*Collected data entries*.
"""

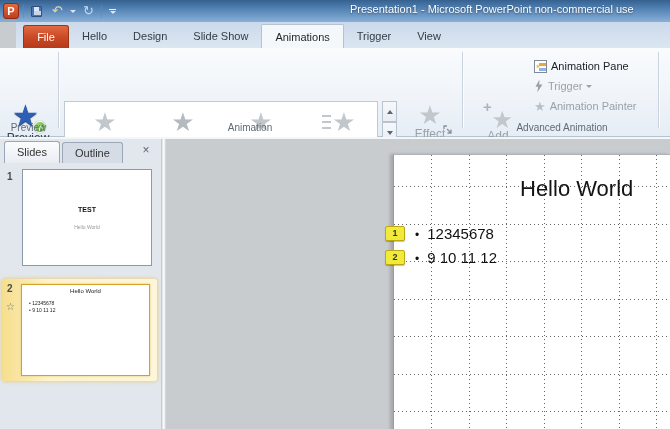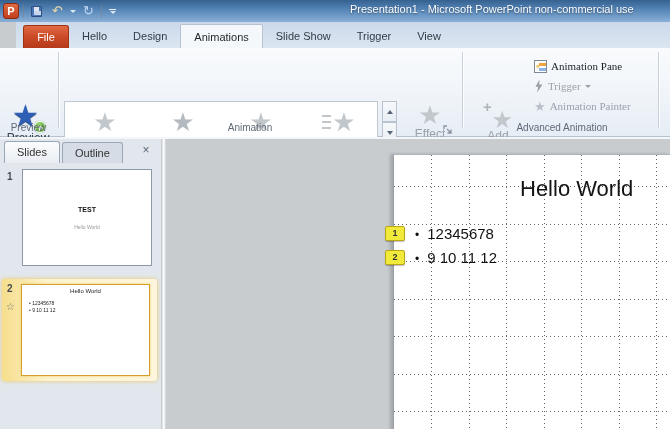--- a/index.html
+++ b/index.html
@@ -170,8 +170,8 @@
     <div class="file-tab">File</div>
     <div class="rtab">Hello</div>
     <div class="rtab">Design</div>
+    <div class="rtab">Slide Show</div>
     <div class="rtab selected">Animations</div>
-    <div class="rtab">Slide Show</div>
     <div class="rtab">Trigger</div>
     <div class="rtab">View</div>
   </div>

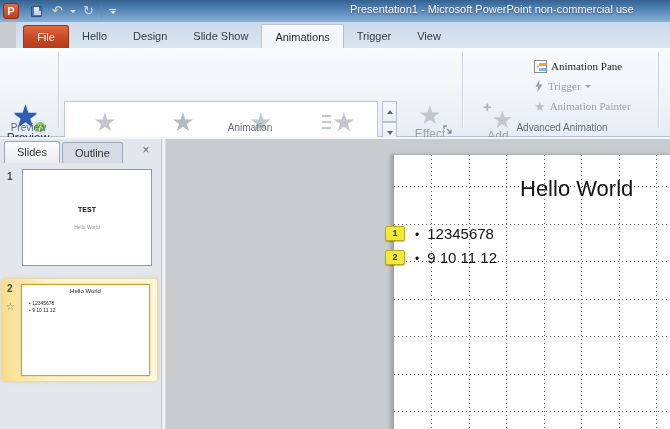--- a/index.html
+++ b/index.html
@@ -87,7 +87,7 @@
 
   
   .adv-row { position:absolute; left:534px; height:18px; display:flex; align-items:center; gap:4px; }
-  .adv-row .txt { font-size:11px; white-space:nowrap;font-family:Liberation Serif, serif; }
+  .adv-row .txt { font-size:11px; white-space:nowrap; }
   .pane-icon { position:relative; width:13px; height:13px; background:#fff; border:1px solid #7F8A96; }
   .pane-icon .b1 { position:absolute; left:4px; top:2px; width:7px; height:3px; background:#F2A33C; }
   .pane-icon .b2 { position:absolute; left:4px; top:7px; width:7px; height:3px; background:#8FB4E3; }

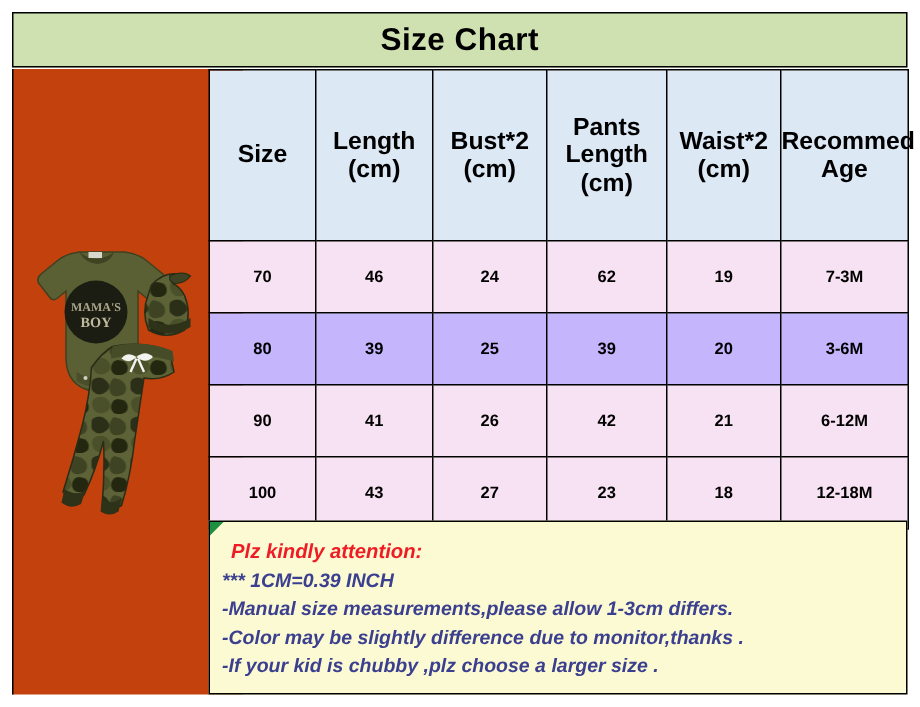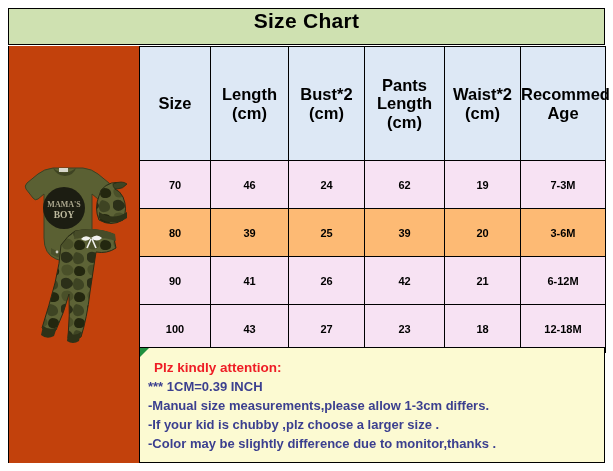--- a/index.html
+++ b/index.html
@@ -34,7 +34,7 @@
     border: 1px solid #000000;
     box-sizing: border-box;
     display: flex;
-    align-items: flex-start;
+    align-items: center;
     justify-content: center;
   }
   #title-text {

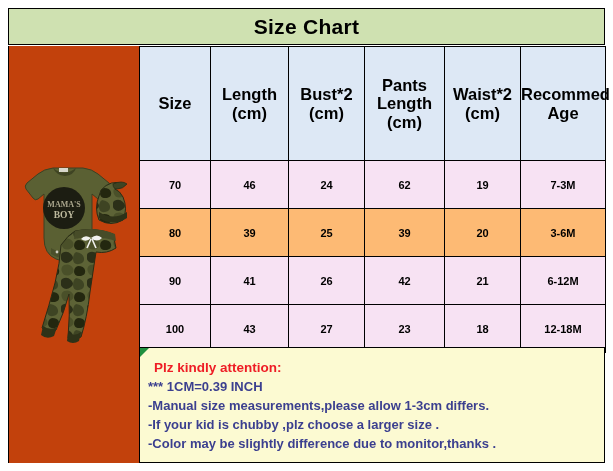--- a/index.html
+++ b/index.html
@@ -93,7 +93,7 @@
     font-size: 11px;
   }
   tr.row-pink td { background: #f7e2f3; }
-  tr.row-green td { background: #fdba74; }
+  tr.row-green td { background: #c4b5fd; }
   td.size-cell {
     color: #e8142a;
     font-size: 18px;

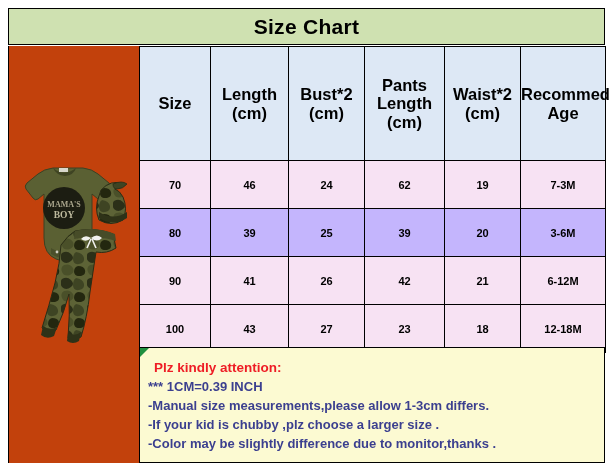--- a/index.html
+++ b/index.html
@@ -130,6 +130,7 @@
     border-right: 9px solid transparent;
   }
   .note-line {
+    font-style: italic;
     font-weight: bold;
     font-size: 13px;
     line-height: 19px;

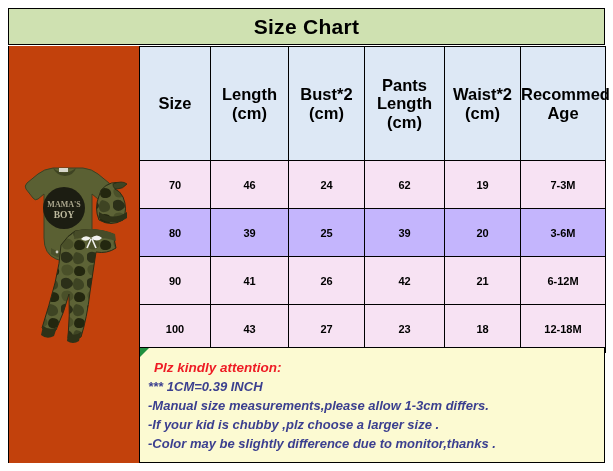--- a/index.html
+++ b/index.html
@@ -296,8 +296,8 @@
     <div class="note-line note-head">Plz kindly attention:</div>
     <div class="note-line">*** 1CM=0.39 INCH</div>
     <div class="note-line">-Manual size measurements,please allow 1-3cm differs.</div>
+    <div class="note-line">-Color may be slightly difference due to monitor,thanks .</div>
     <div class="note-line">-If your kid is chubby ,plz choose a larger size .</div>
-    <div class="note-line">-Color may be slightly difference due to monitor,thanks .</div>
   </div>
 
 </div>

"""

*Task statement*.
Your task is to repeat exactly the lines from the beginning of the data to the line that contains "-296,8 +296,8 @@", both ends included, leaving out pictures.

*Answer*.
--- a/index.html
+++ b/index.html
@@ -170,8 +170,8 @@
     <div class="file-tab">File</div>
     <div class="rtab">Hello</div>
     <div class="rtab">Design</div>
+    <div class="rtab">Slide Show</div>
     <div class="rtab selected">Animations</div>
-    <div class="rtab">Slide Show</div>
     <div class="rtab">Trigger</div>
     <div class="rtab">View</div>
   </div>

--- a/index.html
+++ b/index.html
@@ -87,7 +87,7 @@
 
   
   .adv-row { position:absolute; left:534px; height:18px; display:flex; align-items:center; gap:4px; }
-  .adv-row .txt { font-size:11px; white-space:nowrap;font-family:Liberation Serif, serif; }
+  .adv-row .txt { font-size:11px; white-space:nowrap; }
   .pane-icon { position:relative; width:13px; height:13px; background:#fff; border:1px solid #7F8A96; }
   .pane-icon .b1 { position:absolute; left:4px; top:2px; width:7px; height:3px; background:#F2A33C; }
   .pane-icon .b2 { position:absolute; left:4px; top:7px; width:7px; height:3px; background:#8FB4E3; }

--- a/index.html
+++ b/index.html
@@ -34,7 +34,7 @@
     border: 1px solid #000000;
     box-sizing: border-box;
     display: flex;
-    align-items: flex-start;
+    align-items: center;
     justify-content: center;
   }
   #title-text {

--- a/index.html
+++ b/index.html
@@ -93,7 +93,7 @@
     font-size: 11px;
   }
   tr.row-pink td { background: #f7e2f3; }
-  tr.row-green td { background: #fdba74; }
+  tr.row-green td { background: #c4b5fd; }
   td.size-cell {
     color: #e8142a;
     font-size: 18px;

--- a/index.html
+++ b/index.html
@@ -130,6 +130,7 @@
     border-right: 9px solid transparent;
   }
   .note-line {
+    font-style: italic;
     font-weight: bold;
     font-size: 13px;
     line-height: 19px;

--- a/index.html
+++ b/index.html
@@ -296,8 +296,8 @@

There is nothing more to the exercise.